I liked how the show was driven by the female characters, talking with each other about their wants and desires and fears. And I haven’t mentioned Laurie yet. It’s rare to see such a smart young woman on TV pursuing her own wants. She’s never told she needs to be prettier or more typical, and she finds a way to make a non-traditional relationship work out. She’s intense and driven but still enjoyable to watch.
This New York Times review also makes some great points.
The first season DVD set (what optimistic labeling!) contains 13 episodes on four discs, plus these special features:
- Commentary by Mike Kelley (Creator/Writer/Executive Producer) and Alan Poul (Director/Executive Producer) on the first and last episodes
- Deleted scenes from four episodes
- The Spirit of ’76: The Making of Swingtown (23 min.), which explores the origin of the show, including how they dealt with the subject matter on network TV (since the show was originally intended for pay cable)
- Have a Nice Revolution: Sex & Morality in 1970s America (12 min.)
- Gag reel (5 min.)
I would love to see more of this series, but a continuation seems unlikely at this point.
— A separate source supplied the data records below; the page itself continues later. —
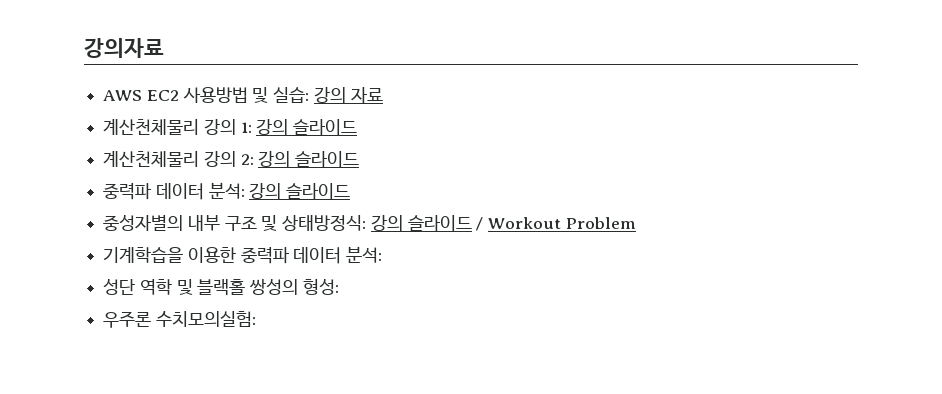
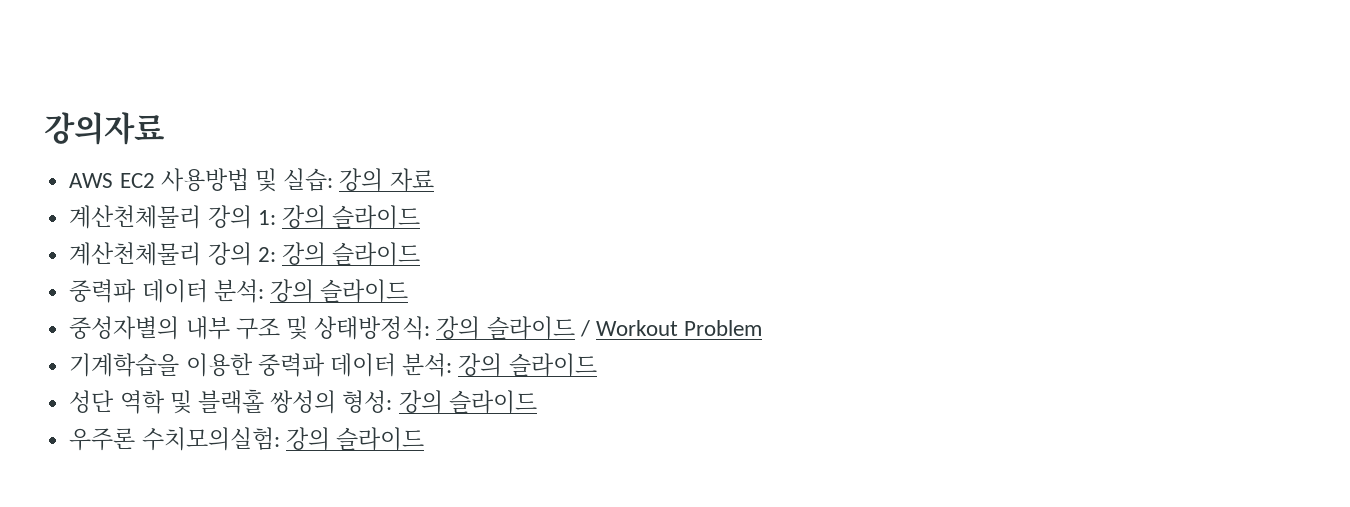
- 기계학습을 이용한 중력파 데이터 분석:
+ 기계학습을 이용한 중력파 데이터 분석: 강의 슬라이드
- 성단 역학 및 블랙홀 쌍성의 형성:
+ 성단 역학 및 블랙홀 쌍성의 형성: 강의 슬라이드
- 우주론 수치모의실험:
+ 우주론 수치모의실험: 강의 슬라이드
However, while the last episode did raise some open-ended questions — will one of the couples move for a job? how will another handle a new child? is the third cheating on each other? — I was satisfied with the amount of story we got and I consider this set pretty complete. I highly recommend it for some great storytelling set in a fascinating time period. (A complimentary copy for this review was provided by the studio.)